That beats Banagher – An Irishman’s Diary on catchphrases and towns

‘That beats Banagher and Banagher beats the band” is one of the most distinctive catchphrases linked to any Irish town. And to this day it lives on in the eponymously named That Beats Banagher Festival.

Many of these colourful sayings have been lost with the passage of the years, but some are triggered at the mention of the town or village in question. A whistlestop tour of the country – by no means exhaustive – shows a broad geographical spread.

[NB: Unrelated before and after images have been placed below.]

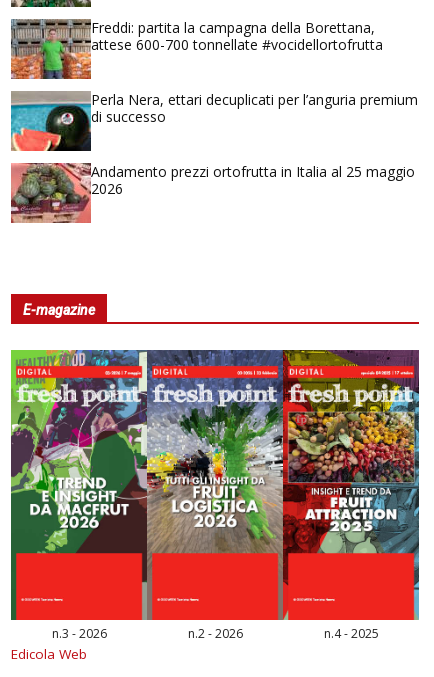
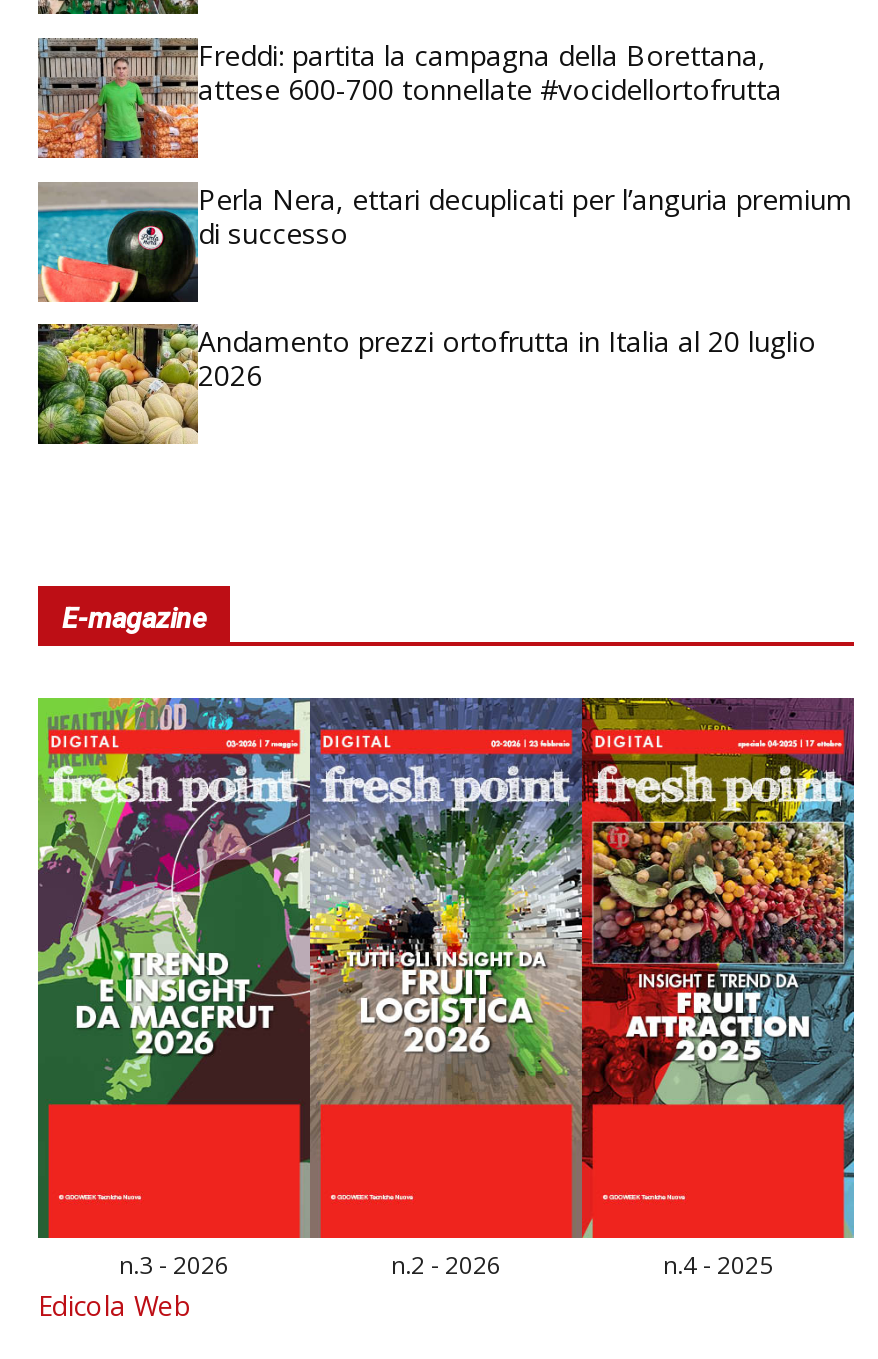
- [image]
- Andamento prezzi ortofrutta in Italia al 25 maggio
+ [image]
+ Andamento prezzi ortofrutta in Italia al 20 luglio
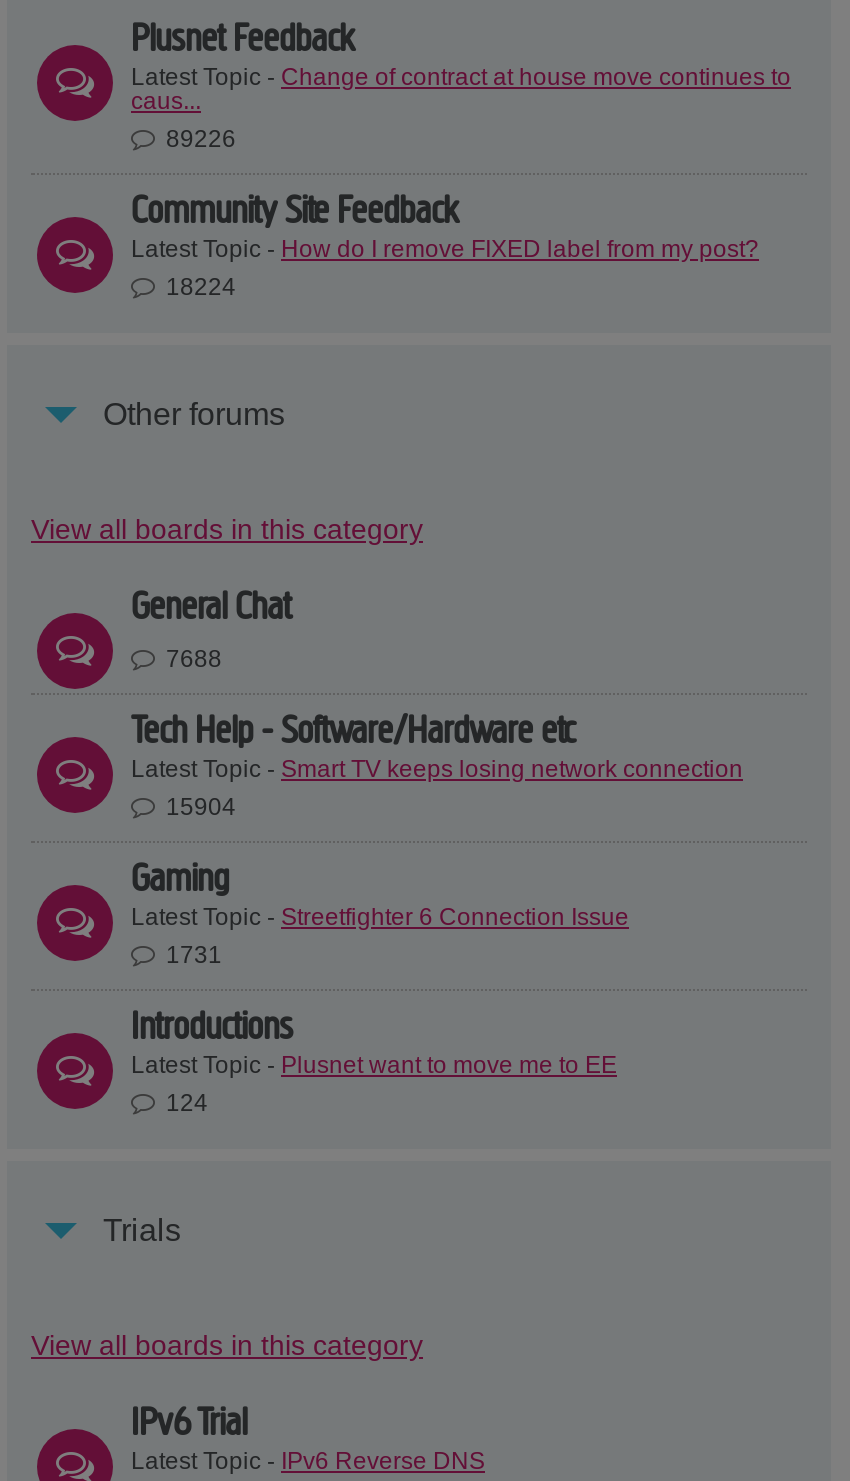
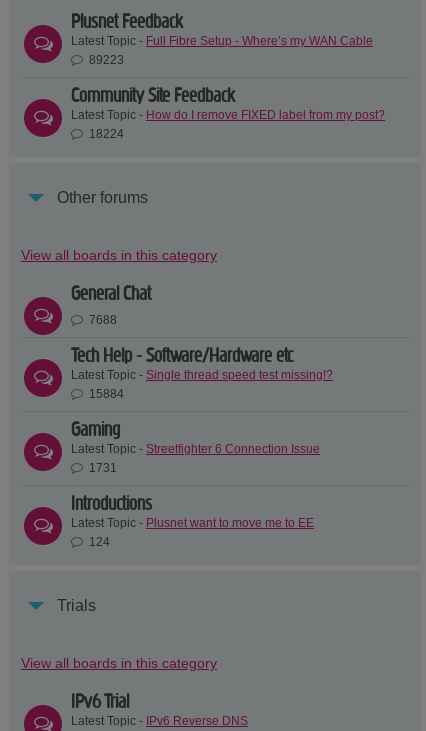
- Latest Topic - Change of contract at house move continues to
- caus...
- 89226
+ Latest Topic - Full Fibre Setup - Where’s my WAN Cable
+ 89223

- Latest Topic - Smart TV keeps losing network connection
- 15904
+ Latest Topic - Single thread speed test missing!?
+ 15884
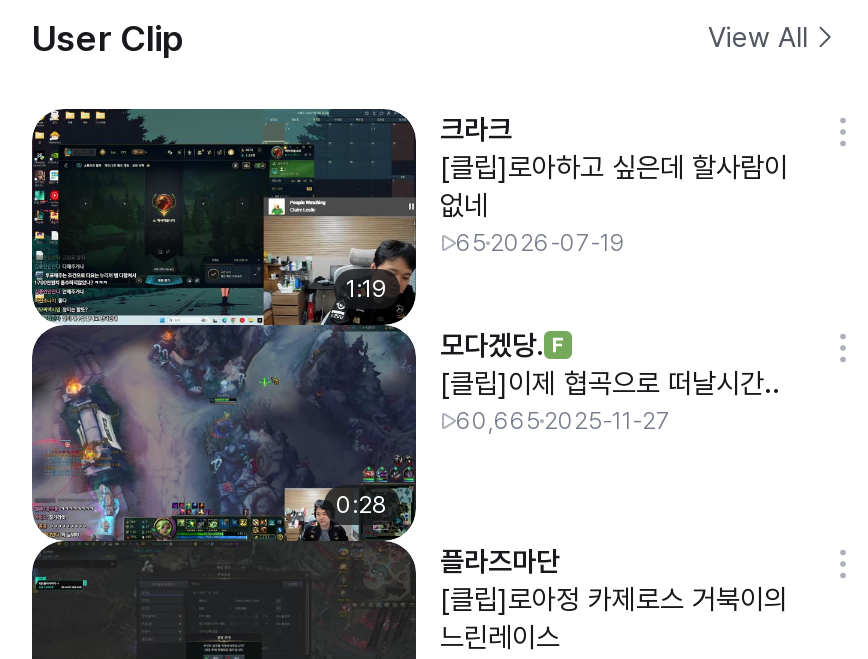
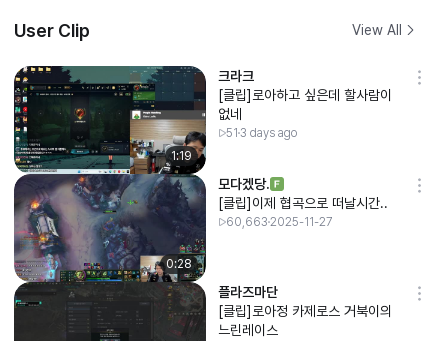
- 65 2026-07-19
+ 51 3 days ago

- 60,665 2025-11-27
+ 60,663 2025-11-27
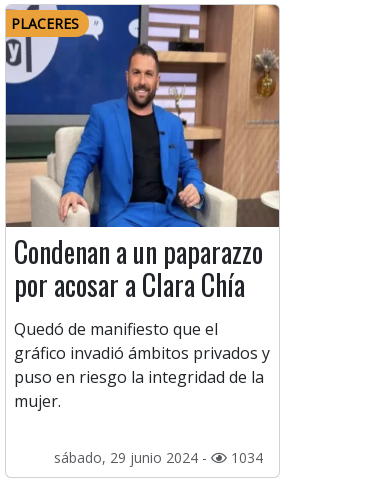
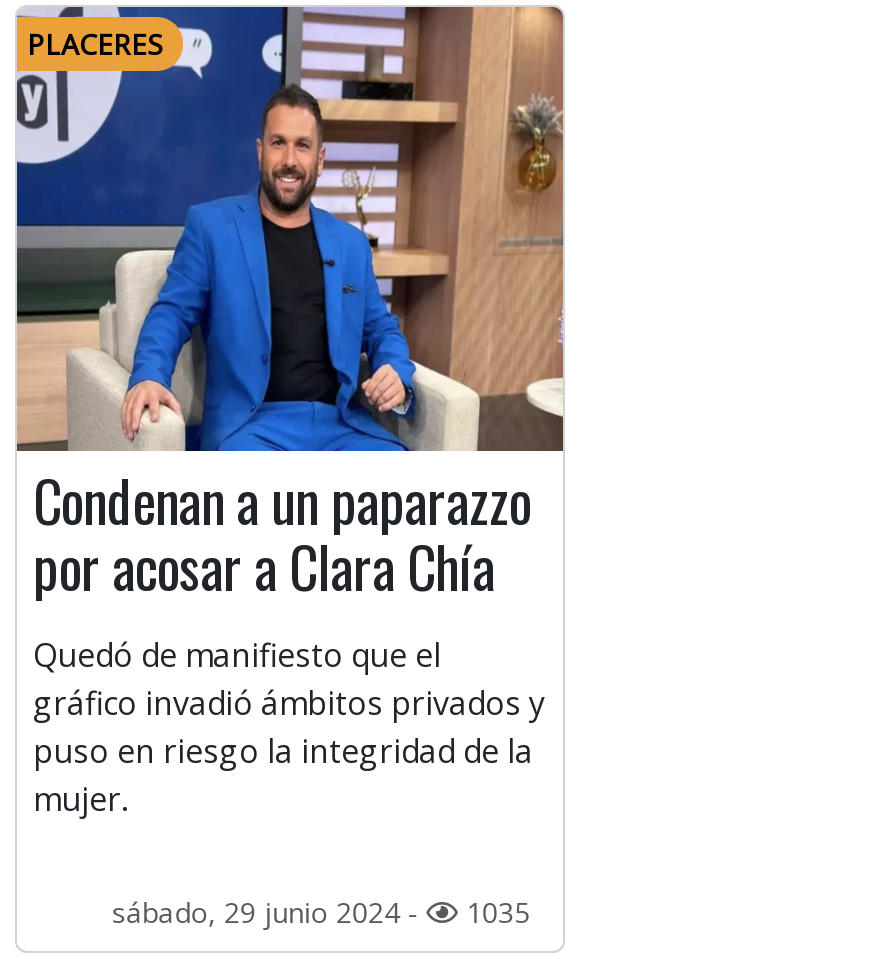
- sábado, 29 junio 2024 - 1034
+ sábado, 29 junio 2024 - 1035
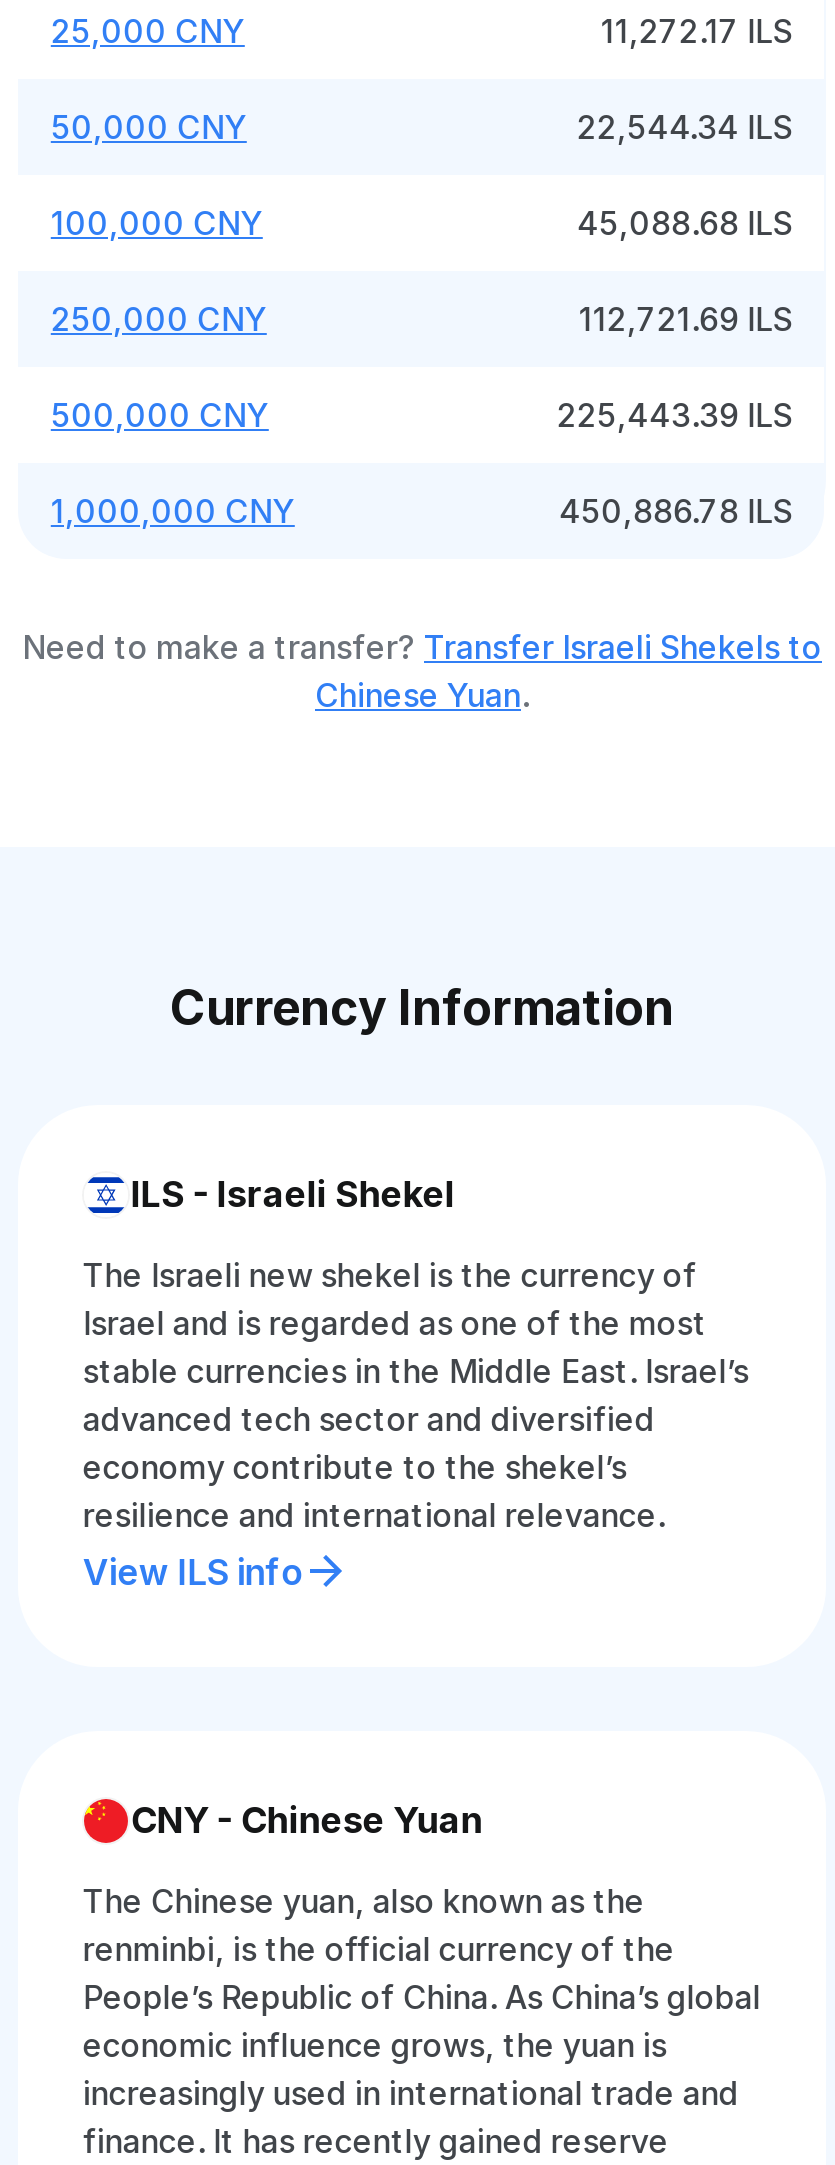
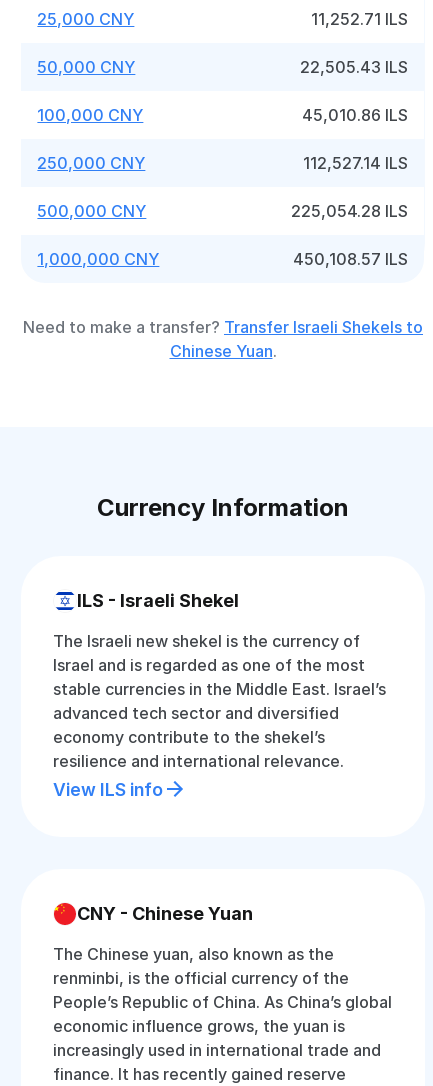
- 11,272.17 ILS
+ 11,252.71 ILS

- 22,544.34 ILS
+ 22,505.43 ILS

- 45,088.68 ILS
+ 45,010.86 ILS

- 112,721.69 ILS
+ 112,527.14 ILS

- 225,443.39 ILS
+ 225,054.28 ILS

- 450,886.78 ILS
+ 450,108.57 ILS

In south Donegal, Ballyshannon has given rise to an expression based on its being divided by the river Erne. Two farmers, haggling over the price of an animal, would invariably declare “We’ll make a Ballyshannon of it”, meaning they are splitting the difference. Not far away, if you are told, in an exclamatory fashion “Get away to Pettigo!” then the chances are that someone does not believe what you are saying and they are banishing you to that self-same town. A variation on this theme, with a meaning coined in the 1650s, applies to a Wexford village, “Go to Ballyhack”.

A Tyroneism that still trips off the tongue, “Come in, Dungannon, I know your knock”, is a response by those inside to a visitor knocking at the door. In the southern part of the county, if something is “All to one side”, then a local town may be invoked in the parlance “All to one side like Clogher”, because the businesses are all ranged on one side of the street.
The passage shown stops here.